The fourth film from director Joe Begos, it is the first he did not write himself, but while it is a departure from the low-budget science fiction tinged horror and gore of his earlier features, Almost Human, The Mind’s Eye and Bliss, shifting the focus to action, Max Brallier and Matthew McArdle’s script for VFW plays to all his strengths for outrageous and inventive violence, sharp dialogue and desperate acts of defiance.

Built around his ensemble cast, movie veterans all, it is also unusual for Begos to work with such high-profile actors, but trapped in the bar are Stephen Lang, William Sadler, Fred Williamson, Martin Kove, David Patrick Kelly and George Wendt, joined by The Vast of Night‘s Sierra McCormick as Lizard, while outside leading the attack are Travis Hammer as Boz and Dora Madison as Gutter.

His lieutenant pragmatic and smarter than he is, the obsessed Boz believes an army of braindead animals is still an army worth having, and although they may have the numbers and the weapons those inside the bar have the experience, and while they may be old dogs the only thing they have run out of is patience, though as Abe points out “A victory is not a victory if everyone is dead.”

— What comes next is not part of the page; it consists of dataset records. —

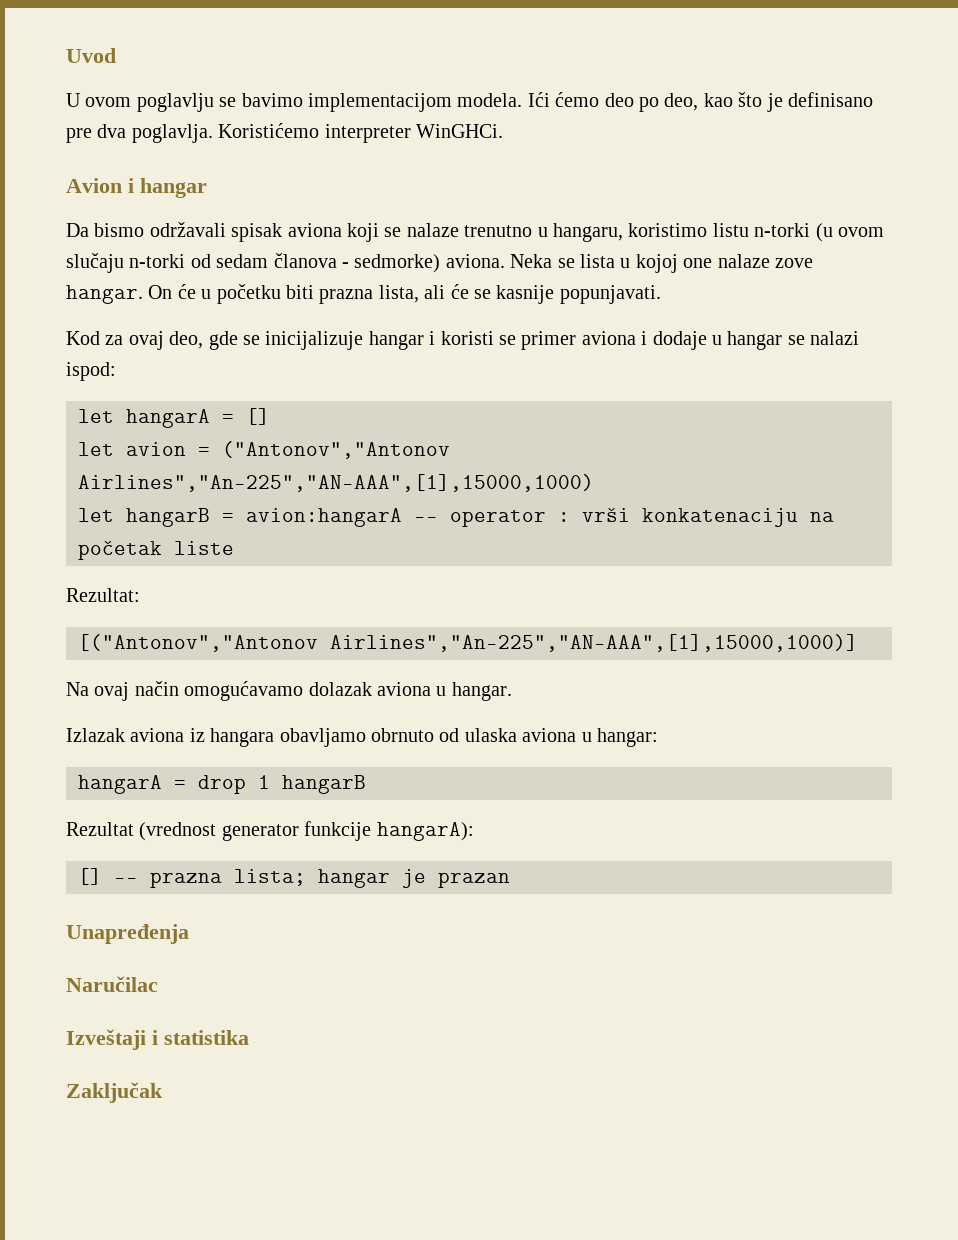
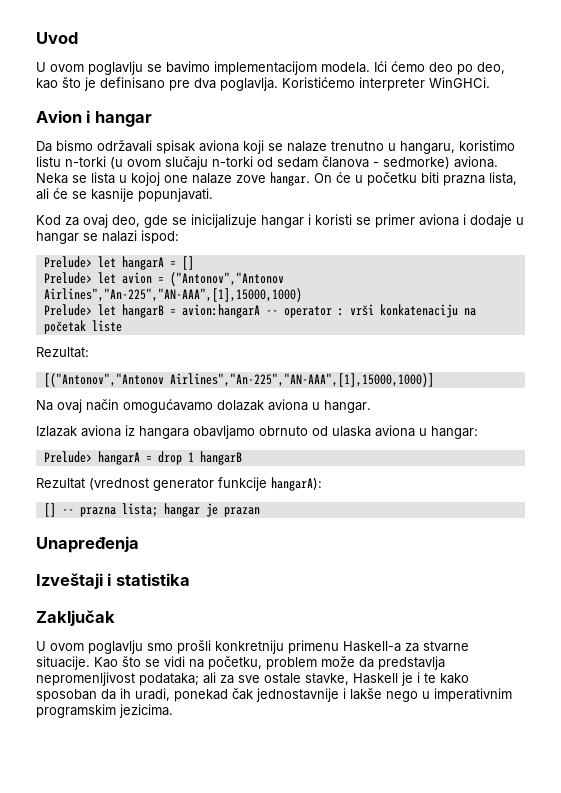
(116, 371) none -> [43,256,92,268] Prelude>
(270, 416) none -> [43,272,92,284] Prelude>
(594, 483) none -> [43,304,92,316] Prelude>
(658, 737) none -> [43,451,92,463] Prelude>
[66,976,158,992] // Naručilac -> (139, 544) none
(163, 1092) none -> [36,640,469,654] [36,656,445,670] [36,672,469,686] [36,688,512,702] [36,704,173,718] // U ovom poglavlju smo prošli konkretniju primenu Haskell-a za stvarne situacije. Kao što se vidi na početku, problem može da predstavlja nepromenljivost podataka; ali za sve ostale stavke, Haskell je i te kako sposoban da ih uradi, ponekad čak jednostavnije i lakše nego u imperativnim programskim jezicima.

The plot is slight, but that is not the point, VFW Begos’ fourth FrightFest premiere taking the prestigious Saturday night slot and playing to a sold-out crowd cheering the tense and bloody waltz to the death, the initial skirmishes and incursions leading up the inevitable full-on assault on the bar and the survivors barricaded inside.

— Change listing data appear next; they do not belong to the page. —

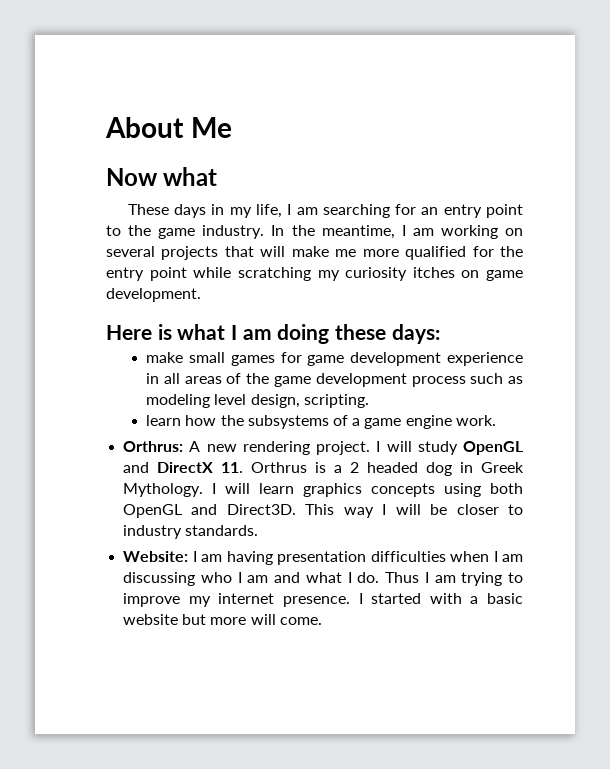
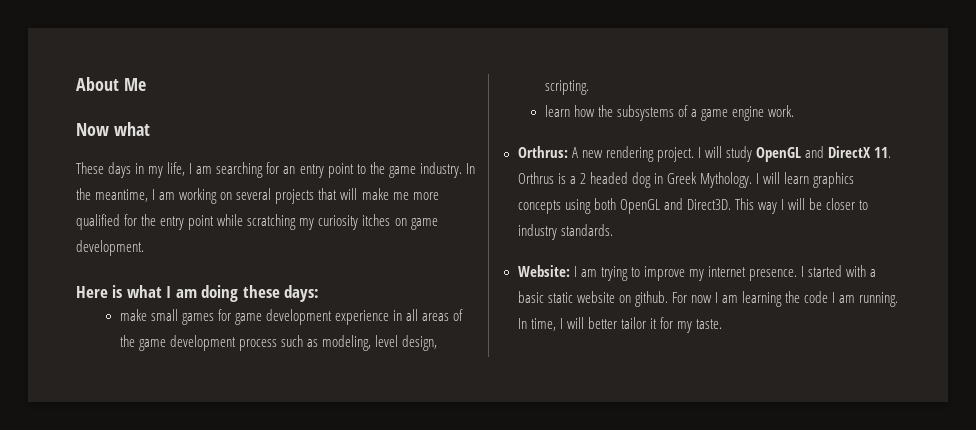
[146,394,211,408] modeling -> [322,335,372,351] modeling,
[226,551,523,565] [123,572,456,586] having presentation difficulties when I am discussing who I am and what I do. Thus I am -> (597, 273) none
[123,614,322,625] website but more will come. -> [547,291,899,307] [517,317,722,333] static website on github. For now I am learning the code I am running. In time, I will better tailor it for my taste.

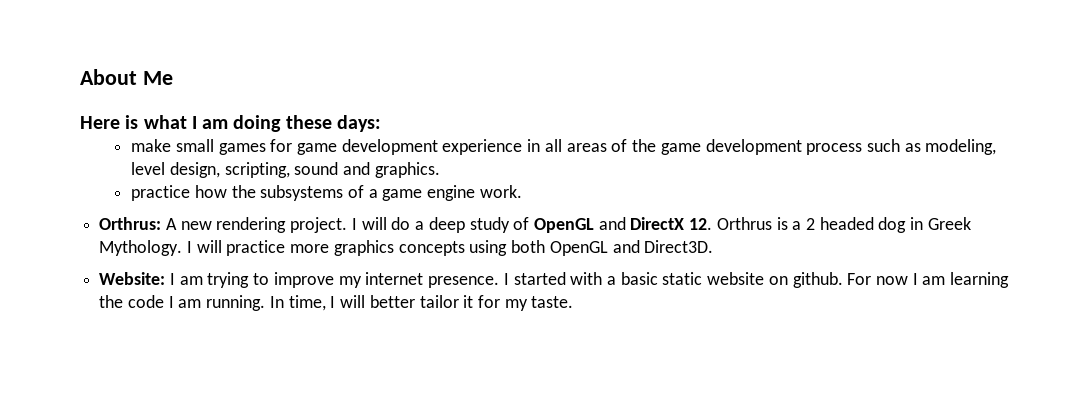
[76,122,150,136] [76,162,475,178] [76,188,439,204] [76,214,438,230] [76,240,144,256] // Now what // These days in my life, I am searching for an entry point to the game industry. In the meantime, I am working on several projects that will make me more qualified for the entry point while scratching my curiosity itches on game development. -> (173, 78) none
[544,80,589,95] [544,105,570,117] scripting. // learn -> [224,162,440,178] [131,185,191,201] scripting, sound and graphics. // practice
[725,146,752,162] study -> [391,217,530,233] do a deep study of
[874,147,892,158] 11. -> [689,218,713,230] 12.
[784,172,810,184] learn -> [226,240,330,256] practice more
[734,198,869,214] [517,224,613,240] This way I will be closer to industry standards. -> (714, 246) none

Begos himself commenting that John Carpenter’s Assault on Precinct 13 was itself inspired by Howard Hawks’ Rio Bravo, he wears his influences proudly on his ragged sleeves, that premise shifted to the setting of Escape from New York, a derelict near-future city of lawlessness and gang rule where no help is coming and survival of the fittest has evolved beyond anything Darwin’s worst nightmares could have conceived.